Because you're right if you're paid to evaluate all the formats with the Mark 1 eyeball and do a custom parser for each. It sounds like it's feasible for your application.
If you want a generic solution that doesn't rely on a human spending a week figuring out that those 4 absolutely positioned text fields are the invoice number together (and in order 1 4 2 3), maybe you're wrong.
Source: I don't parse pdfs for a living, but sometimes I have to select text out of pdf schematics. A lot of times I just give up and type what my Mark 1 eyeball sees in a text editor.
We process invoices from around the world, so more PDF generators than I care to count. It is hard a problem for sure, but the problem is the rendering, you can't escape that by rastering it, that is rendering.
So it is absurd to pretend you can solve the rendering problem by rendering it into an image instead of a structured format. By rendering it into a raster, now you have 3 problems, parsing the PDF, rendering quality raster, then OCR'ing the raster. It is mind numbingly absurd.
Rendering is a different problem from understanding what's rendered.
If your PDF renders a part of the sentence at the beginning of the document, a part in the middle, and a part at the end, split between multiple sections, it's still rather trivial to render.
To parse and understand that this is the same sentence? A completely different matter.
Computers "don't understand" things. They process things, and what you're saying is called layoutinng which is a key part of PDF rendering. I do understand for someone unfamiliar with the internals of file formats, parsing, text shapping, and rendering in general, it all might seem like a blackmagic.
No one said it was as black magic. In the context of OCR and parsing PDFs to convert them to structured data and/or text, rendering is a completely different task from text extraction.

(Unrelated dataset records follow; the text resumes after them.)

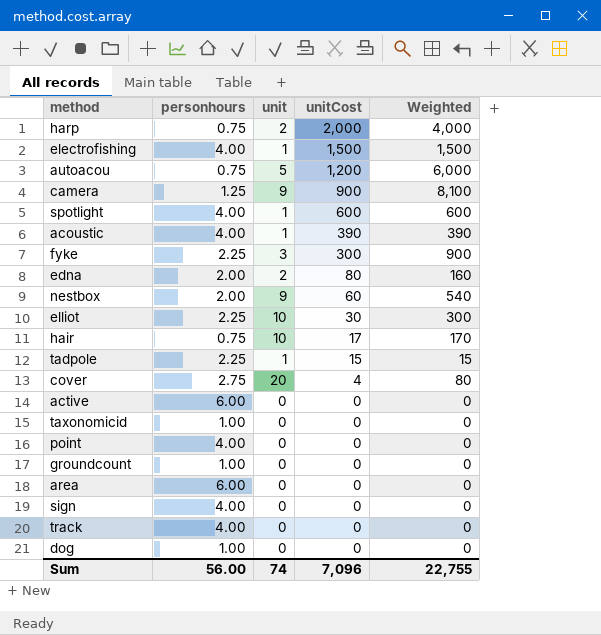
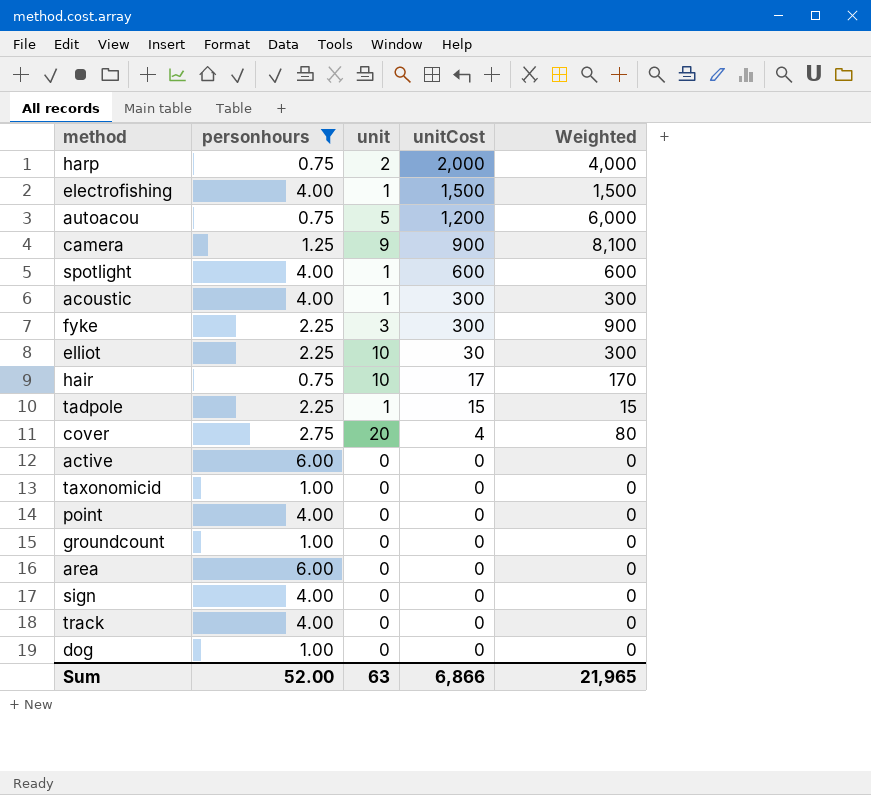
filter: none -> personhours != 2.00
acoustic | unitCost: 390 -> 300
acoustic | Weighted: 390 -> 300
Sum | personhours: 56.00 -> 52.00
Sum | unit: 74 -> 63
Sum | unitCost: 7,096 -> 6,866
Sum | Weighted: 22,755 -> 21,965

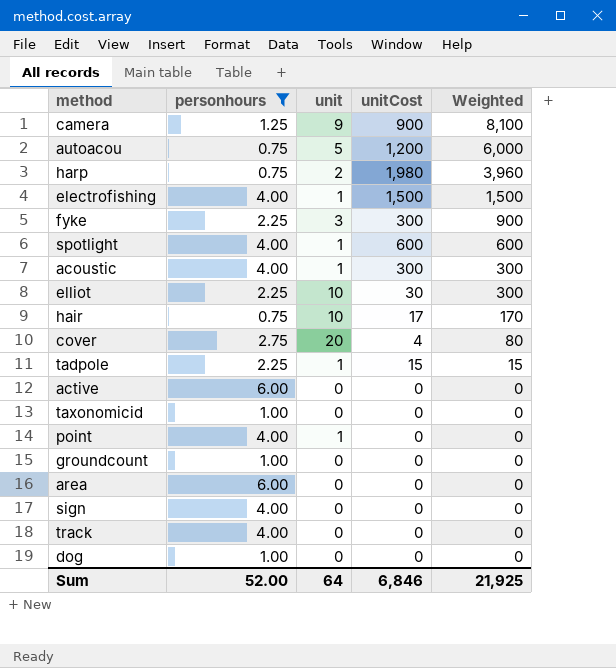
row order: unitCost descending -> Weighted descending
harp | unitCost: 2,000 -> 1,980
harp | Weighted: 4,000 -> 3,960
point | unit: 0 -> 1
Sum | unit: 63 -> 64
Sum | unitCost: 6,866 -> 6,846
Sum | Weighted: 21,965 -> 21,925

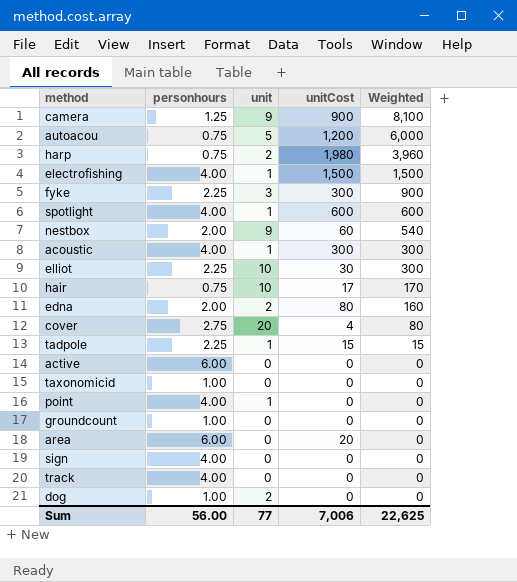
filter: personhours != 2.00 -> none
area | unitCost: 0 -> 20
dog | unit: 0 -> 2
Sum | personhours: 52.00 -> 56.00
Sum | unit: 64 -> 77
Sum | unitCost: 6,846 -> 7,006
Sum | Weighted: 21,925 -> 22,625

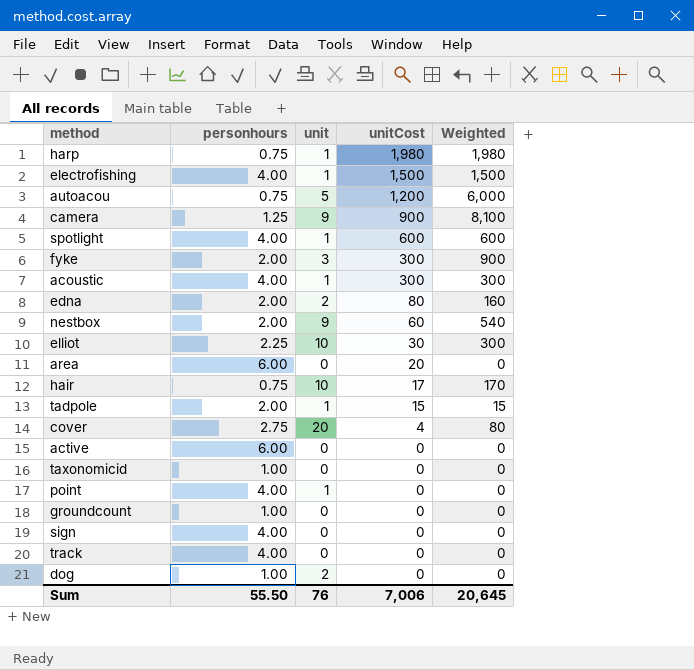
row order: Weighted descending -> unitCost descending
harp | unit: 2 -> 1
harp | Weighted: 3,960 -> 1,980
fyke | personhours: 2.25 -> 2.00
tadpole | personhours: 2.25 -> 2.00
Sum | personhours: 56.00 -> 55.50
Sum | unit: 77 -> 76
Sum | Weighted: 22,625 -> 20,645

As people have pointed out many times in the discussion: https://news.ycombinator.com/item?id=44783004, https://news.ycombinator.com/item?id=44782930, https://news.ycombinator.com/item?id=44789733 etc.
You're wrong. There is nothing inherent in "rendering" that means "raster or pixels". You can render PDFs or any format into any format you want, including XML for example.
In fact, in majority of PDFs, a large part of rendering has to do with composing text.
You are using the Mark 1 eyeball for each new type of invoice to figure out what field goes where, right?
It is a bit more involved, we have a rule engine that is fine tuned over time and works on most of invoices, there is also an experimental AI based engine that we are running in parallel but the rule based Engine still wins on old invoices.